Не так смотрели на панов современники, даже и те, которые страдали больше других от панского полнонравства, даже и казаки, даже и православное духовенство, составлявшее слабую, но единственно-русскую интеллигенцию родного края. Явление признавалось почти нормальным, и сущности борьбы двух несовместимых начал общественных никто бы в те времена не смел назвать. Боролись из-за того, что кой-кому было слишком тесно, а откуда собственно происходила теснота, такая радикальность взгляда была русскому уму ещё не по силам. Тем менее сознавали свою узурпацию паны, и вот почему надобно знать нам, сколько в них было доброго.
Мы нашли весьма мало доброго в доме князя Василия. То просвещение, которое водворилось было в Остроге, не ему принадлежало. Оно было насаждено пришельцами на панском грунте, и изчезло без следа с удалением своих делателей: острожский вертоград de facto не имел хозяина. Что касается до добродетелей семейных, то князь Василий относился весьма грубо к родственным узам и, в свою очередь, как показывают его письма к зятю Радзивилу, сильно страдал от нахальства детей. Этот полупольский магнат далеко не был образцом добрых нравов и даже последовательности в действиях, которая бы выражала, хоть и злой, но сильный характер. Будучи первым по своему положению между историческими, то есть именуемыми в истории, деятелями, князь Василий был между ними последним по ничтожеству своих умственных концепций.

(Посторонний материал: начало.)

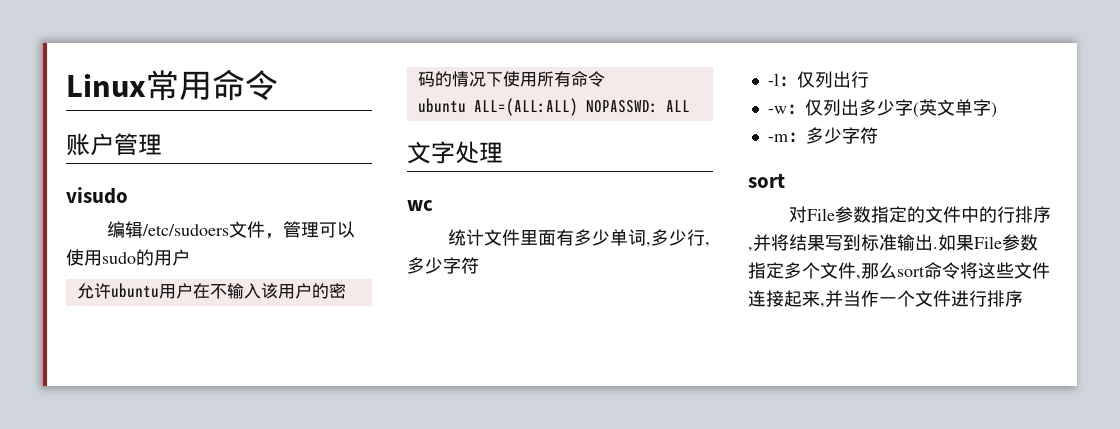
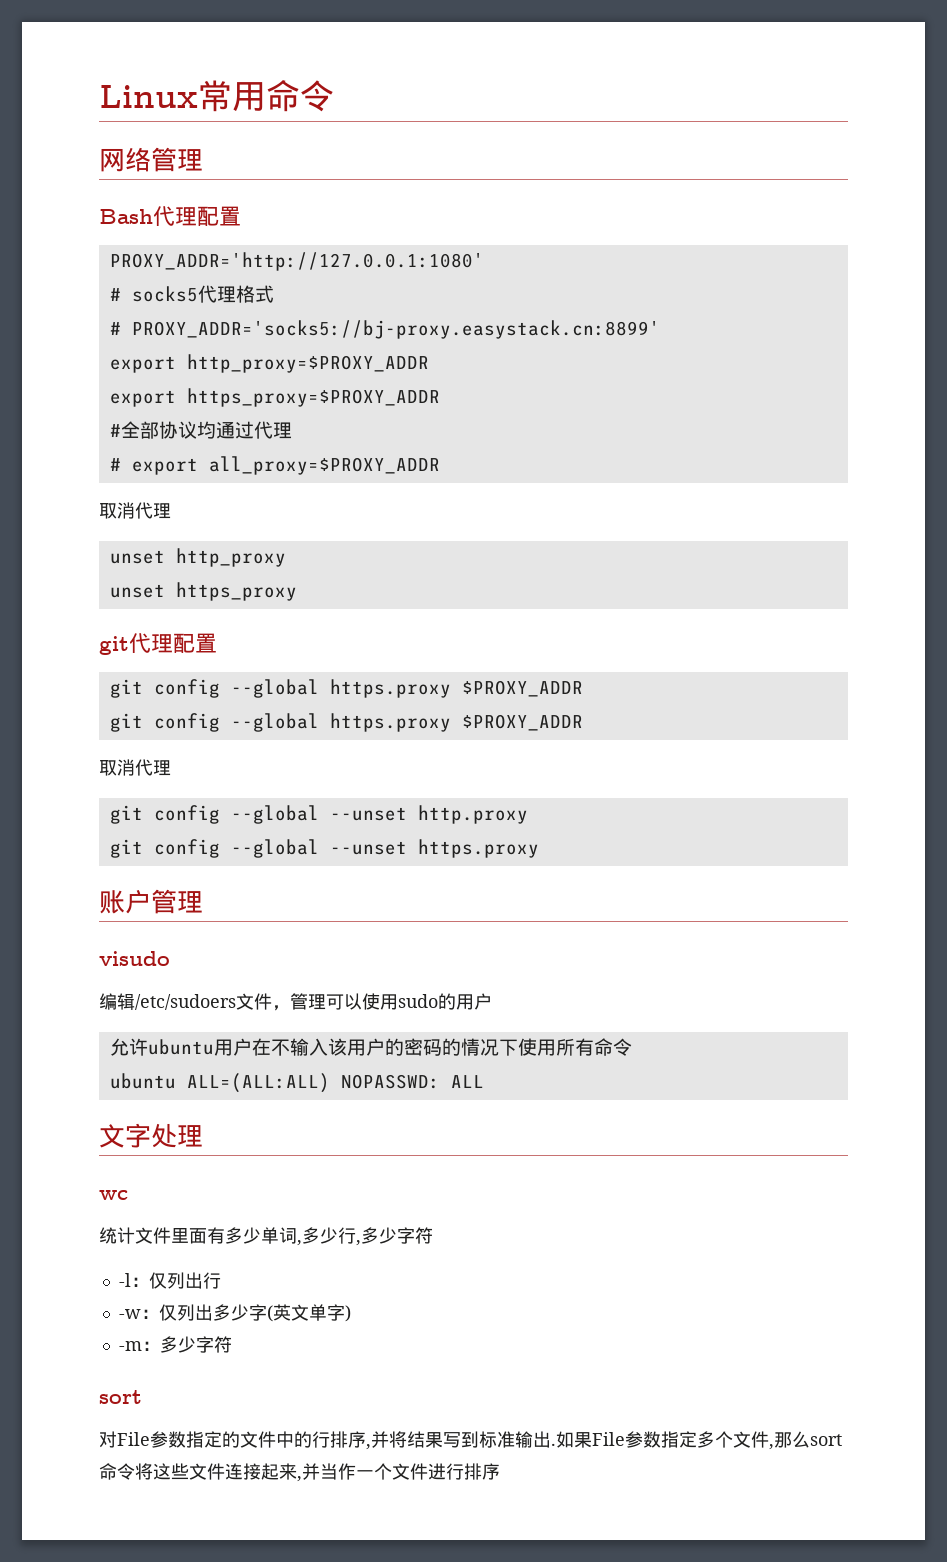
(278, 85) none -> [99,147,203,172] [99,206,241,226] [109,252,484,271] [109,285,274,303] [109,320,660,339] [109,354,429,373] [109,388,440,407] [109,421,292,439] [109,456,440,475] [99,502,171,519] [109,548,286,567] [109,582,297,601] [99,633,217,655] [109,679,583,698] [109,713,583,732] [99,759,171,776] [109,805,528,824] [109,839,539,858] // 网络管理 // Bash代理配置 // PROXY_ADDR='http://127.0.0.1:1080' // # socks5代理格式 // # PROXY_ADDR='socks5://bj-proxy.easystack.cn:8899' // export http_proxy=$PROXY_ADDR // export https_proxy=$PROXY_ADDR // #全部协议均通过代理 // # export all_proxy=$PROXY_ADDR // 取消代理 // unset http_proxy // unset https_proxy // git代理配置 // git config --global https.proxy $PROXY_ADDR // git config --global https.proxy $PROXY_ADDR // 取消代理 // git config --global --unset http.proxy // git config --global --unset https.proxy

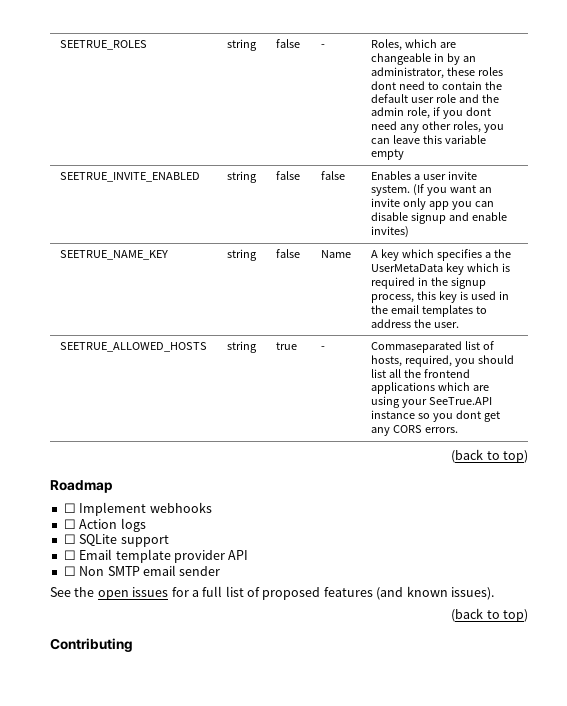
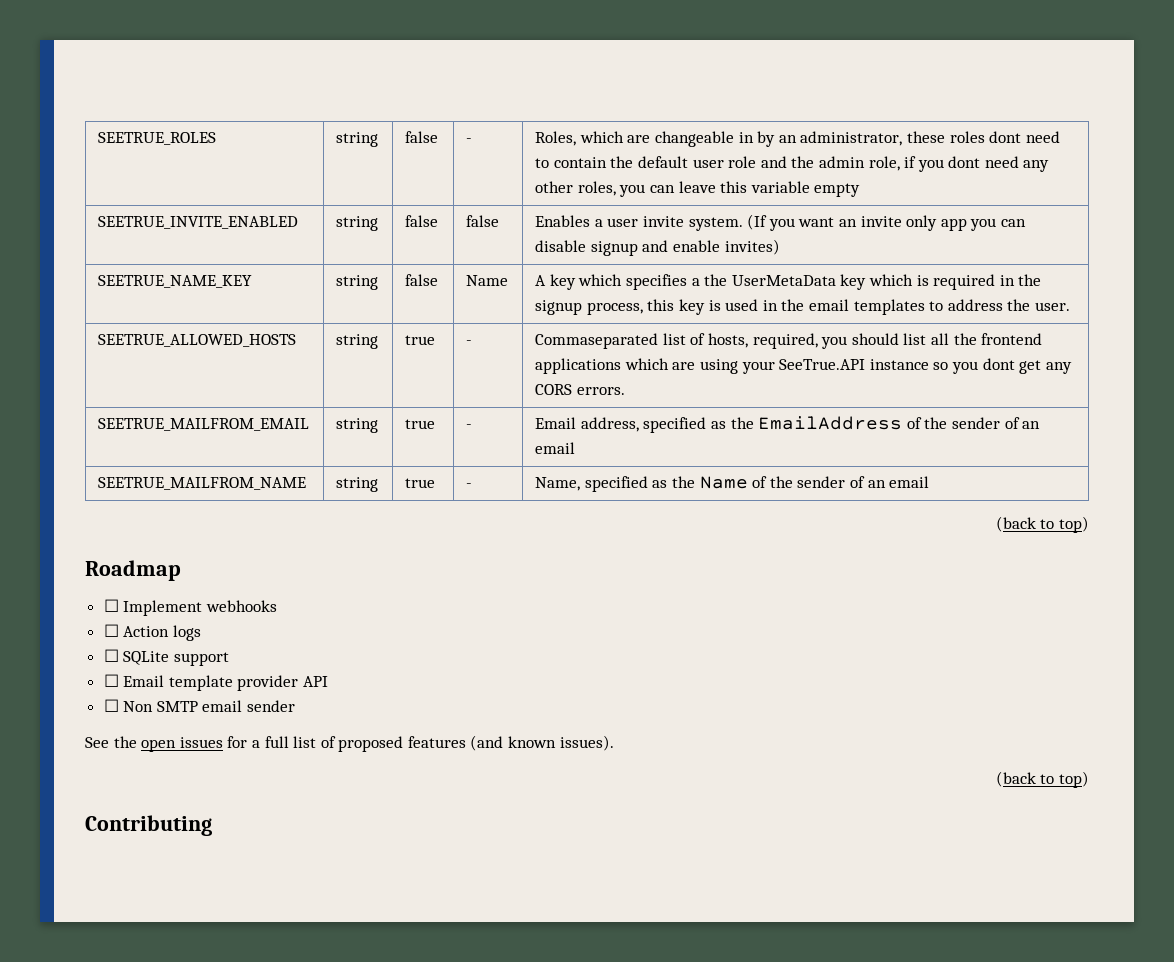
(458, 430) none -> [98,418,310,431] [336,418,379,433] [405,419,436,429] [466,424,473,429] [535,416,1041,433] [535,442,576,454] [98,477,307,490] [336,477,379,492] [405,478,436,488] [466,483,473,488] [535,476,930,492] // SEETRUE_MAILFROM_EMAIL | string | true | - | Email address, specified as the EmailAddress of the sender of an email // SEETRUE_MAILFROM_NAME | string | true | - | Name, specified as the Name of the sender of an email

Ни православные, ни латинцы не могли идти по следам его ни в каком отношении, кроме разве накопления миллионов под время великих смут и крайней опасности государства.
На беду русскому элементу, который один и мог бы процветать на древнем поприще русской жизни, в земле Киевской, в земле Галицкой, в Подолии, на Волыни и во всей Литве, — со стороны главных отступников православия, этих Жолковских, этих Замойских, этих Потоцких и Вишневецких, заявлены были такие доблести, которых патроны русской церкви вовсе не имели. Если прозелиты латинства и полонизма не были люди, то всё-таки это были смелые и гордые львы, а не быки подъяремные, как русские магнаты. Но, увы! Они были именно люди (мы хвалим их, толкуя об их исторической славе)… Да, они были людьми в свой малолюдный век гораздо в высшей степени, чем наши святопамятные и препрославленные. Лучшее, что завещала нам богатая природными дарами старина дотатарская, подхватили в свой круг убогие поэзией ляхи, и, если бы успели подхватить ещё таких людей, как, автор «Апокрисиса», как Иоанн Вишенский, Иов Борецкий и Петро Сагайдачный, — победа Рима над вселенной была бы полная. Но «золотою удицею» не всякую рыбу «подобает ловити»: их, этих евангелистов русской свободы, можно было уловить только тем словом правды, которым были одарены «ловцы человеков».